By Nicholas
Jasinski | Tuesday, June 9
Role Reversal. Big Tech
stocks showed that they've still got mojo today: Apple, Amazon.com, Facebook, and Microsoft all closed at record highs. Add a rally in
semiconductor-related shares, and the Nasdaq
Composite ticked up 0.3% to notch an all-time high close for the second
day in a row. The technology- and health-care-heavy index is nearing the
symbolic level of 10,000 points.
Other sectors
of the market didn't fare as well today. The recent days' blistering rally in
the most economically and coronavirus-sensitive shares took a breather, as
investors took a moment to consider the risk/reward at current valuations.
There were a
few reminders of the potential pitfalls that could lie ahead
today.
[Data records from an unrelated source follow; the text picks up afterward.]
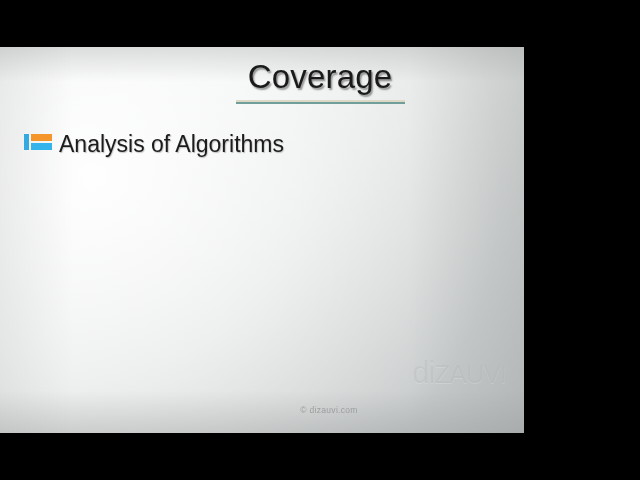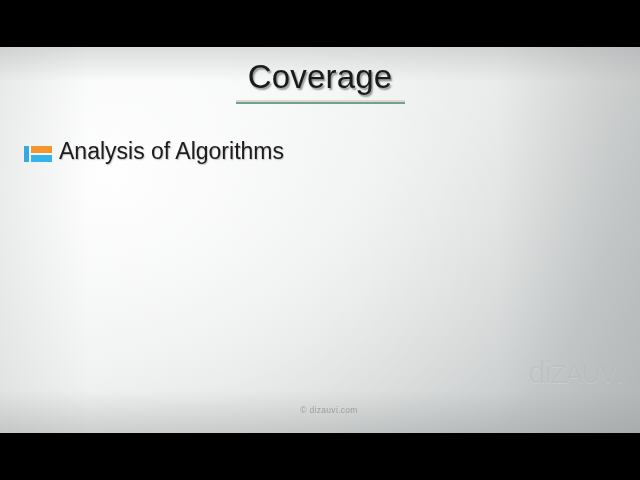--- a/index.html
+++ b/index.html
@@ -39,7 +39,7 @@
     position: absolute;
     left: 0;
     top: 47px;
-    width: 640px;
+    width: 524px;
     height: 386px;
     overflow: hidden;
     background:

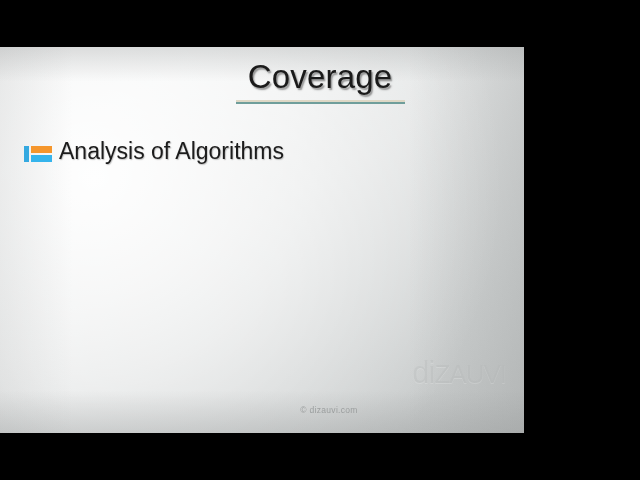--- a/index.html
+++ b/index.html
@@ -116,7 +116,7 @@
   }
   .bullet-row {
     display: flex;
-    align-items: flex-end;
+    align-items: flex-start;
     height: 30px;
     margin-bottom: 42px;
   }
The number of new coronavirus cases world-wide hit the highest daily total ever on Sunday,
and remained elevated yesterday. Infections are picking up in developing
countries including Brazil and India, as well as in several U.S. states.
Economic data
from Germany missed
expectations by a wide margin, casting doubt on the pace of the
recovery under way in Europe. And Friday’s strong May jobs numbers reportedly have some lawmakers in Washington
less willing to pursue an additional multi-trillion-dollar economic stimulus
bill.
The S&P
500 fell
back into the red for 2020, down 0.8% today, while the Dow
Jones Industrial Average lost 1.1%. Ben
Levisohn has more thoughts on today's pause in the
rally here.
Tomorrow's
focus will be the conclusion of a two-day meeting of the Federal
Reserve’s rate-setting committee. A monetary-policy
decision and press conference with Chairman Jerome
Powell will
come in the afternoon. The consensus expectation is that the Fed will continue
its quantitative easing programs and leave interest rates unchanged. But
comments from Powell on the May jobs report and economic recovery will get
plenty of attention.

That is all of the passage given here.